SYCL Feature level 4 (parallel_for) #3474

masterleinad · 2020-10-09T13:55:28Z

Based on #3451. The most appropriate launch mechansim is still not quite clear so I am including the first one @nliber came up with (which has some severe restrictions on data types being trivially copyable to copy them to the device) and an indirect launch mechanism using shared memory.
I think that we can discuss further improvements to the lauch mechanism in a separate pull request.

nliber · 2020-10-09T16:00:40Z

@masterleinad Just to clarity: the one currently checked in here handles trivially copyable types by placement-newing them into USM shared memory. It should functionally work although isn't the mechanism we'll be using. I think our best course is to use this one for now unless problems show up, in which case update it to the latest.

masterleinad · 2020-10-12T20:33:07Z

Rebased.

core/src/SYCL/Kokkos_SYCL_Parallel_Range.hpp

core/src/SYCL/Kokkos_SYCL_Instance.hpp

crtrott

Have a couple of questions and change requests.

core/src/SYCL/Kokkos_SYCL_Instance.hpp

crtrott · 2020-10-13T14:55:29Z

core/src/SYCL/Kokkos_SYCL_KernelLaunch.hpp

+
+  q.submit([&](cl::sycl::handler& cgh) {
+    cgh.parallel_for(range, [=](cl::sycl::item<1> item) {
+      int id = item.get_linear_id();


haha and here we use an int and not the size_type of the execution space. Ok what it really should be is the index type of policy type.

Also I don't get this. Shouldn't this call functor()? I mean the ParallelFor class only has an argument free operator and then gets the id to call on to the actual functor?

We don't have any implicit arguments like blockDim and gridDim for SYCL so we have to due to the work mapping explicitly.
Currently, the ParallelFor call operator is not used and it's not quite clear to me if it needs to exist.

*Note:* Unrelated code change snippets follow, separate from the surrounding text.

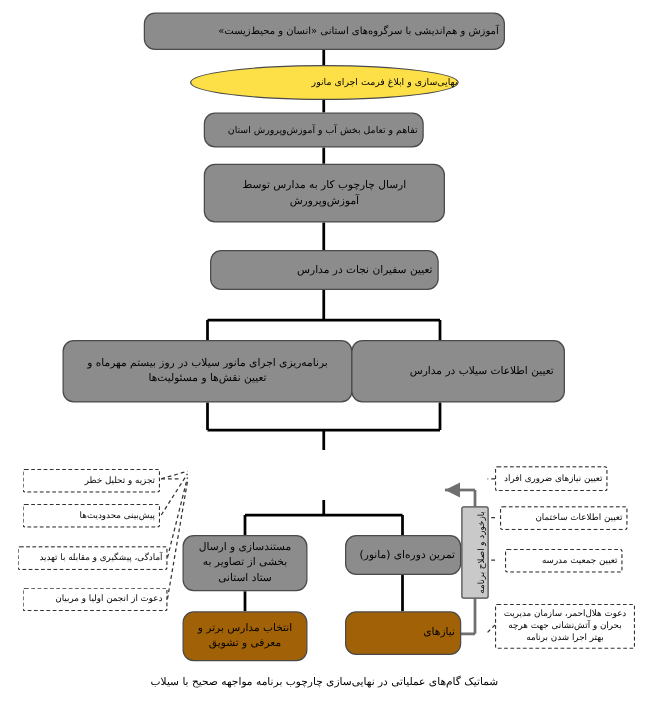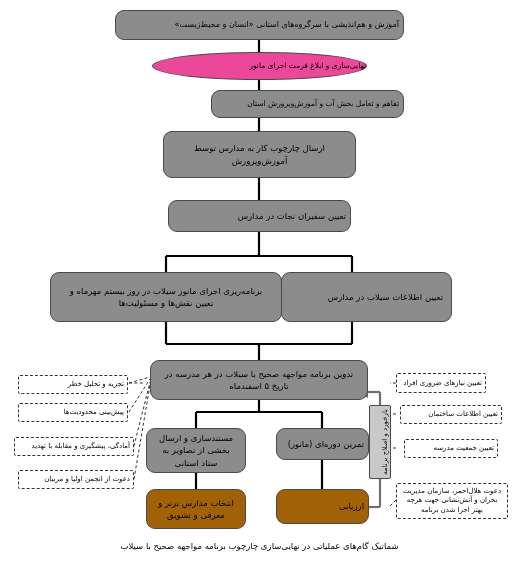"نهایی‌سازی و ابلاغ فرمت اجرای" .ellipse { background: #ec4899 -> #fde047 }
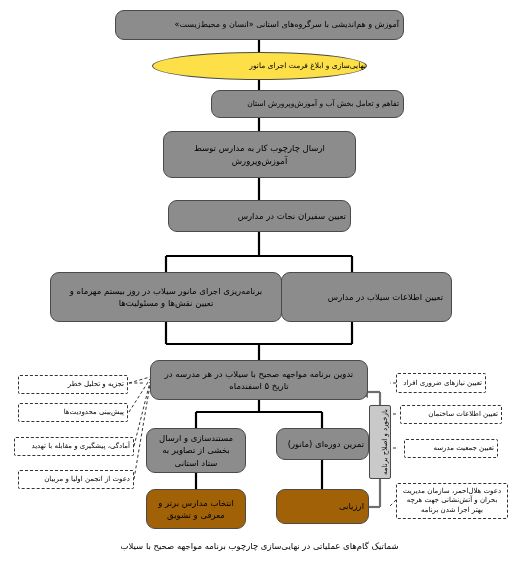"تفاهم و تعامل بخش آب" div.node { margin-left: 48px -> none; width: 193px -> 176px }
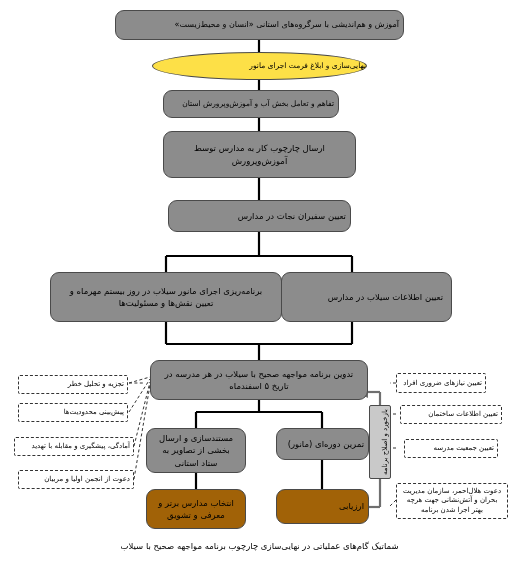"تدوین برنامه مواجهه صحیح با" div.node { html: <div> <span>تدوین برنامه مواجهه صحیح با سیلاب در هر مدرسه در تاریخ ۵ اسفندماه</span> </div> -> none }
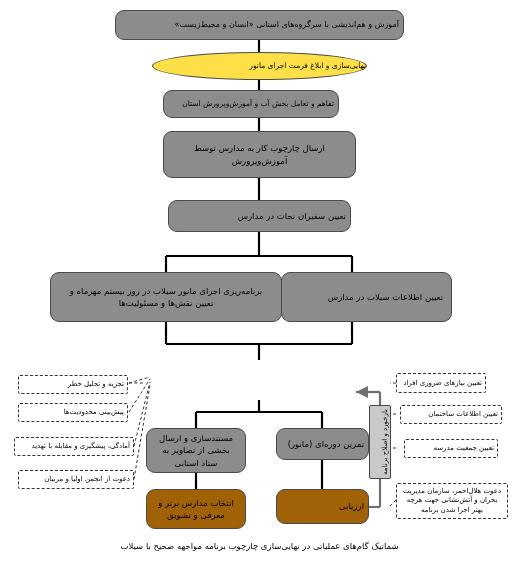"ارزیابی" span { text: ارزیابی -> نیازهای }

On the other hand, it's also not quite clear to me if we can/want to generalize KernelLaunch in a way to support parallel_for, parallel_reduce and parallel_scan.
In #3480, everything is defined inline in ParallelReduce for example.

the thing is if you want to reuse the kernel launch for TeamPolicy and MDRangePolicy you need to do something like what CUDA does, and consideirng that we have at least the direct vs indirect launch mechanism, and this is before we hit any of the optimizations we consider for CUDA like occupancy and what not I think we should go the same route here.

@nliber Any thoughts about this? I want to avoid that we step on each other's toes with respect to anything related to the launch mechansim.

I'm not sure how general it can be. There are different SYCL calls for parallel_for and parallel_reduce (although SYCL parallel_reduce was not implemented at the time I initially wrote this). I want them to follow the same pattern but I want to use the correct SYCL call when it is there.

I agree that they should look the same. I guess sycl_indirect_lauch could possibly be shared but I think we can refactor when we at least also have parallel_reduce.

crtrott · 2020-10-13T14:56:42Z

core/src/SYCL/Kokkos_SYCL_KernelLaunch.hpp

+  // Placement new a copy of functor into USM shared memory
+  //
+  // Store it in a unique_ptr to call its destructor on scope exit
+  std::unique_ptr<Functor, Kokkos::Impl::destruct_delete> kernelFunctorPtr(


Do we need a fence before this?

At the moment, we fence in sycl_direct_launch and call the destructor at the end of this scope. We should reconsider this when refactoring the launch mechanism.

crtrott · 2020-10-13T14:57:39Z

core/src/SYCL/Kokkos_SYCL_Parallel_Range.hpp

+  typedef ExecPolicy Policy;
+
+ private:
+  typedef typename Policy::member_type Member;


what about our rule to use using everywhere??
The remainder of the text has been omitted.